An 11, 000 year old temple discovered in Turkey suggests an alternative theory of the development of cities and civilizations:

The megaliths predate Stonehenge by some 6,000 years. The place is called Gobekli Tepe, and Schmidt, a German archaeologist who has been working here more than a decade, is convinced it’s the site of the world’s oldest temple.
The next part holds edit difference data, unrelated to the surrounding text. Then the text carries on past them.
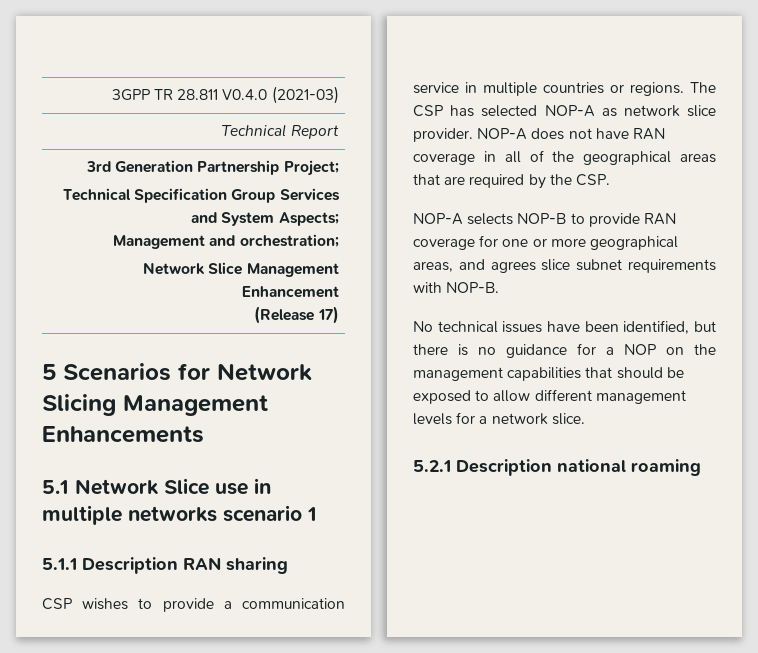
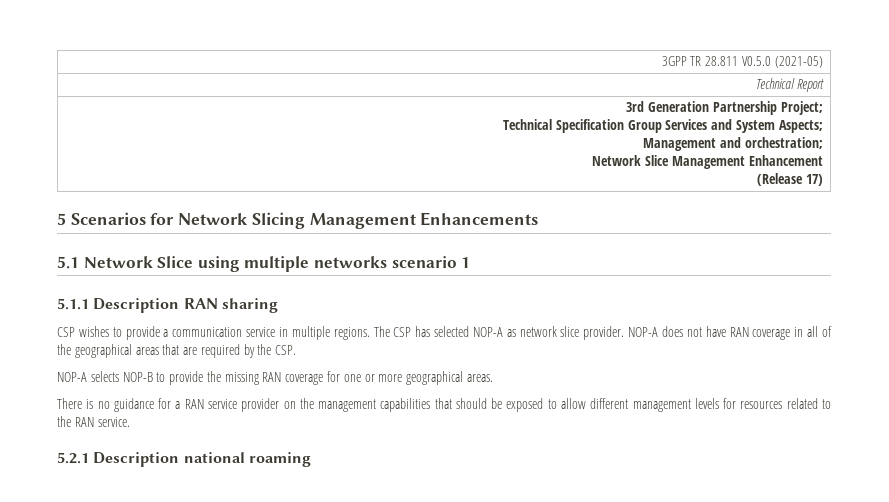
- 3GPP TR 28.811 V0.4.0 (2021-03)
+ 3GPP TR 28.811 V0.5.0 (2021-05)
- 5.1 Network Slice use in multiple networks scenario 1
+ 5.1 Network Slice using multiple networks scenario 1
- CSP wishes to provide a communication service in multiple countries or regions.
+ CSP wishes to provide a communication service in multiple regions.
- NOP-A selects NOP-B to provide RAN coverage for one or more geographical areas, and agrees slice subnet requirements with NOP-B.
- No technical issues have been identified, but there is no guidance for a NOP on the management capabilities that should be exposed to allow different management levels for a network slice.
+ NOP-A selects NOP-B to provide the missing RAN coverage for one or more geographical areas.
+ There is no guidance for a RAN service provider on the management capabilities that should be exposed to allow different management levels for resources related to the RAN service.

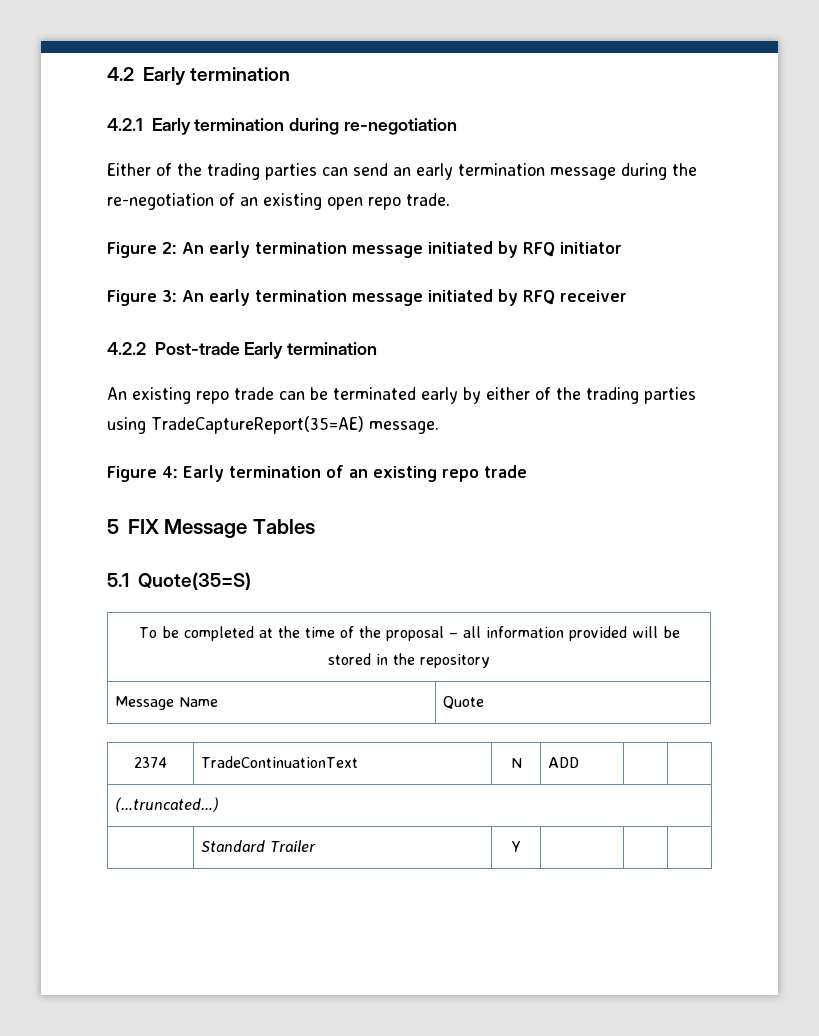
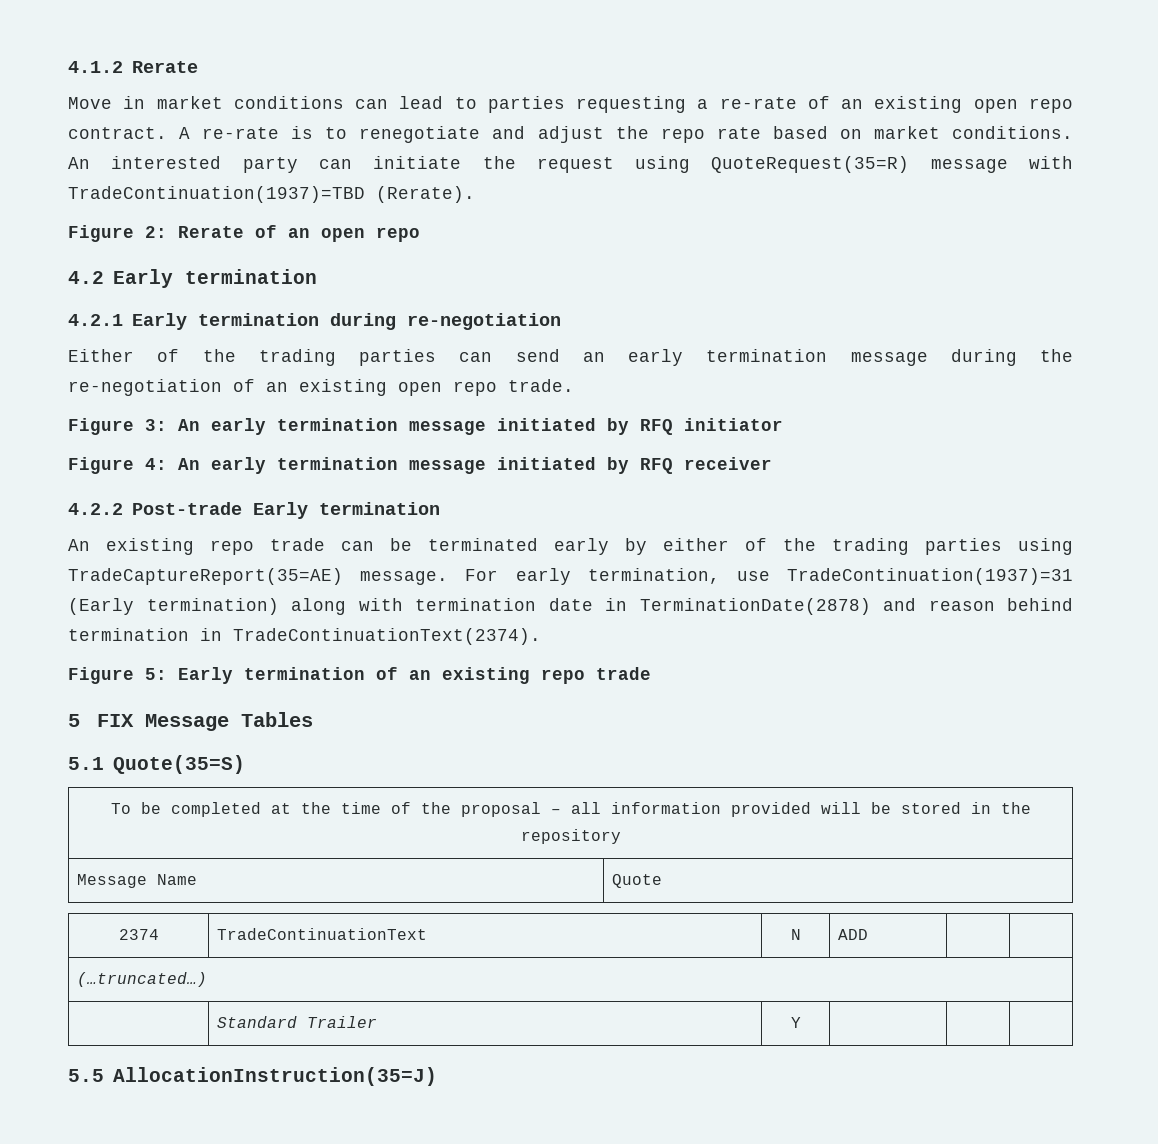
+ 4.1.2 Rerate
+ Move in market conditions can lead to parties requesting a re-rate of an existing open repo contract. A re-rate is to renegotiate and adjust the repo rate based on market conditions. An interested party can initiate the request using QuoteRequest(35=R) message with TradeContinuation(1937)=TBD (Rerate).
+ Figure 2: Rerate of an open repo
- Figure 2: An early termination message initiated by RFQ initiator
+ Figure 3: An early termination message initiated by RFQ initiator
- Figure 3: An early termination message initiated by RFQ receiver
+ Figure 4: An early termination message initiated by RFQ receiver
- An existing repo trade can be terminated early by either of the trading parties using TradeCaptureReport(35=AE) message.
- Figure 4: Early termination of an existing repo trade
+ An existing repo trade can be terminated early by either of the trading parties using TradeCaptureReport(35=AE) message. For early termination, use TradeContinuation(1937)=31 (Early termination) along with termination date in TerminationDate(2878) and reason behind termination in TradeContinuationText(2374).
+ Figure 5: Early termination of an existing repo trade
+ 5.5 AllocationInstruction(35=J)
Scholars have long believed that only after people learned to farm and live in settled communities did they have the time, organization and resources to construct temples and support complicated social structures.

But Schmidt argues it was the other way around: the extensive, coordinated effort to build the monoliths literally laid the groundwork for the development of complex societies.

Also check out the pictures of the monoliths: haunting millennia-old artwork.

[story here, via Slashdot]

Global warming argy bargy

A study suggests that long-term changes in the Earth’s orbit would have resulted in an ice age between 10,000 and 100,000 from now, if it were not for the effect of anthropogenic global warming:

The chill would induce a long, stable period of glaciation in the mid-latitudes, smothering Europe, Asia and North America to about 45-50 degrees latitude with a thick sheet of ice.

However, there is now so much CO2 in the air, as a result of fossil-fuel burning and deforestation, that this adds a heat-trapping greenhouse effect that will offset the cooling impacts of orbital shift, said Crowley.

“Even the level that we have there now is more than sufficient to reach that critical state seen in the model,” he said. “If we cut back [on CO2] some, that would probably still be enough.

Apparently this isn’t an excuse to continue venting CO2:

Crowley cautioned those who would seize on the new study to say “‘carbon dioxide is now good, it prevents us from walking the plank into this deep glaciation’.”

“We don’t want to give people that impression,” he said. “(…) You can’t use this argument to justify [man-made] global warming.”